Records for this exercise START

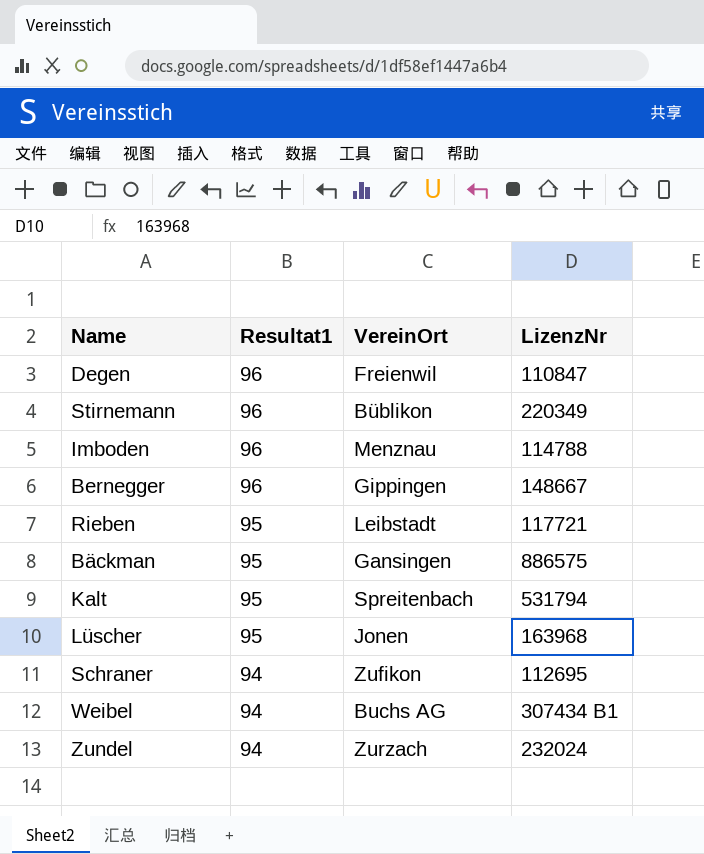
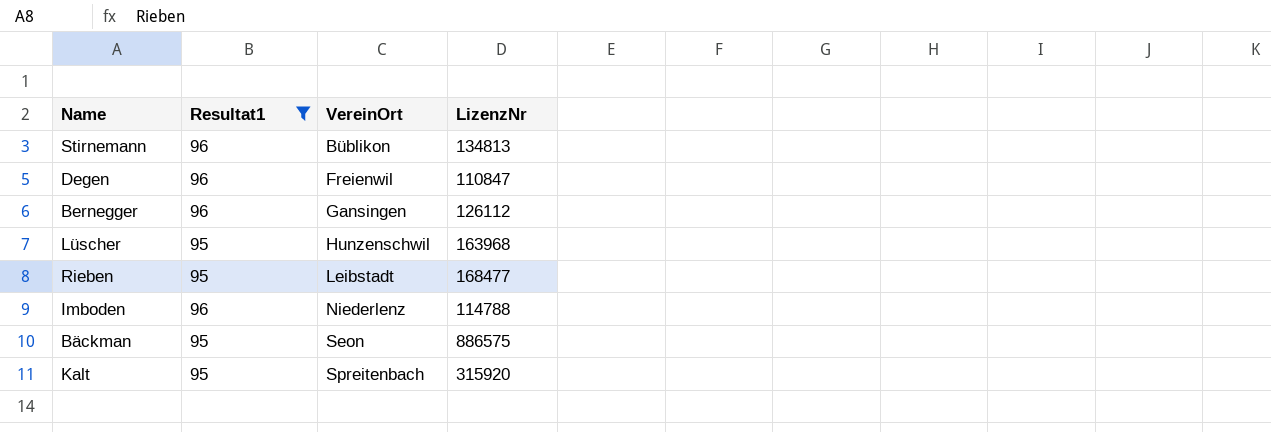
filter: none -> Resultat1 != 94
row order: Resultat1 descending -> VereinOrt ascending
Stirnemann | LizenzNr: 220349 -> 134813
Bernegger | VereinOrt: Gippingen -> Gansingen
Bernegger | LizenzNr: 148667 -> 126112
Lüscher | VereinOrt: Jonen -> Hunzenschwil
Rieben | LizenzNr: 117721 -> 168477
Imboden | VereinOrt: Menznau -> Niederlenz
Bäckman | VereinOrt: Gansingen -> Seon
Kalt | LizenzNr: 531794 -> 315920

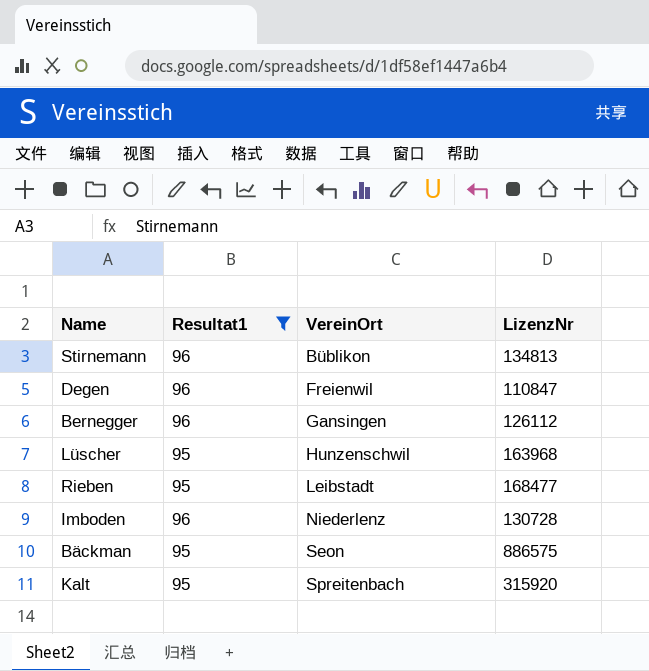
Imboden | LizenzNr: 114788 -> 130728

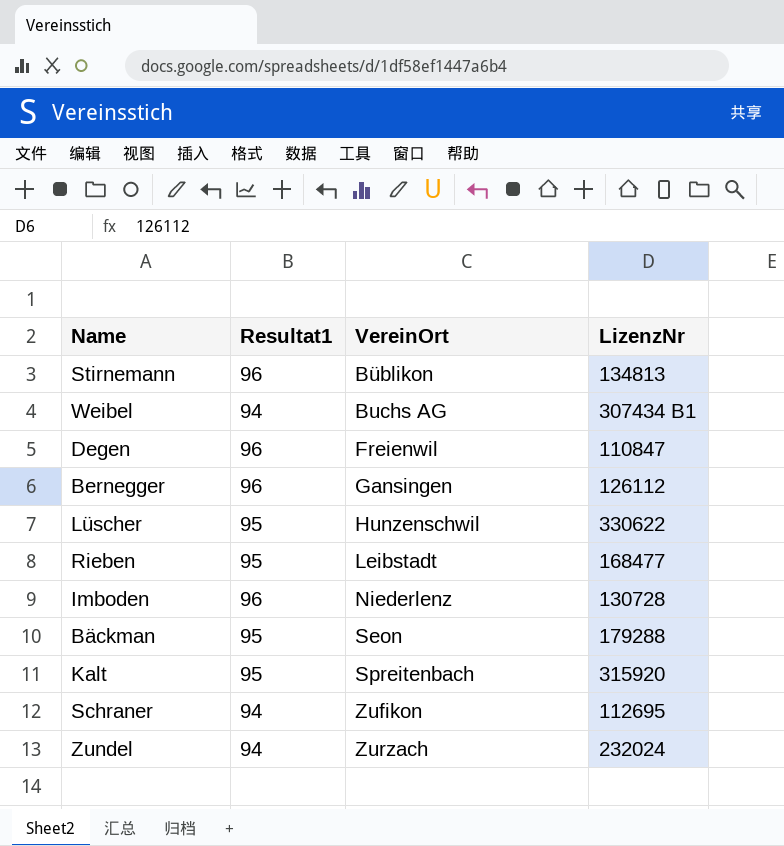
filter: Resultat1 != 94 -> none
Lüscher | LizenzNr: 163968 -> 330622
Bäckman | LizenzNr: 886575 -> 179288

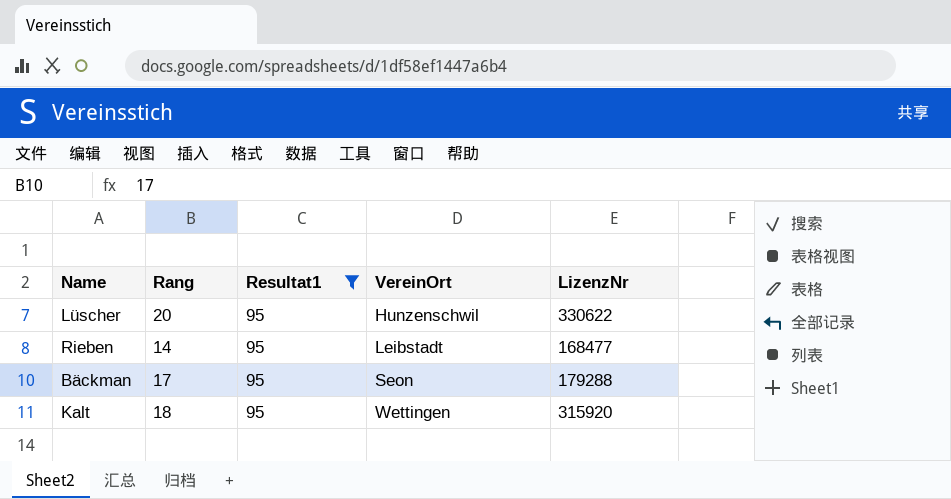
filter: none -> Resultat1 = 95
column Rang | position: none -> 2
Kalt | VereinOrt: Spreitenbach -> Wettingen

Records for this exercise END

Exclude all pictures and reproduce verbatim the lines running from the line that contains "row order: Resultat1" to the end of the data above, both ends included.

row order: Resultat1 descending -> VereinOrt ascending
Stirnemann | LizenzNr: 220349 -> 134813
Bernegger | VereinOrt: Gippingen -> Gansingen
Bernegger | LizenzNr: 148667 -> 126112
Lüscher | VereinOrt: Jonen -> Hunzenschwil
Rieben | LizenzNr: 117721 -> 168477
Imboden | VereinOrt: Menznau -> Niederlenz
Bäckman | VereinOrt: Gansingen -> Seon
Kalt | LizenzNr: 531794 -> 315920

Imboden | LizenzNr: 114788 -> 130728

filter: Resultat1 != 94 -> none
Lüscher | LizenzNr: 163968 -> 330622
Bäckman | LizenzNr: 886575 -> 179288

filter: none -> Resultat1 = 95
column Rang | position: none -> 2
Kalt | VereinOrt: Spreitenbach -> Wettingen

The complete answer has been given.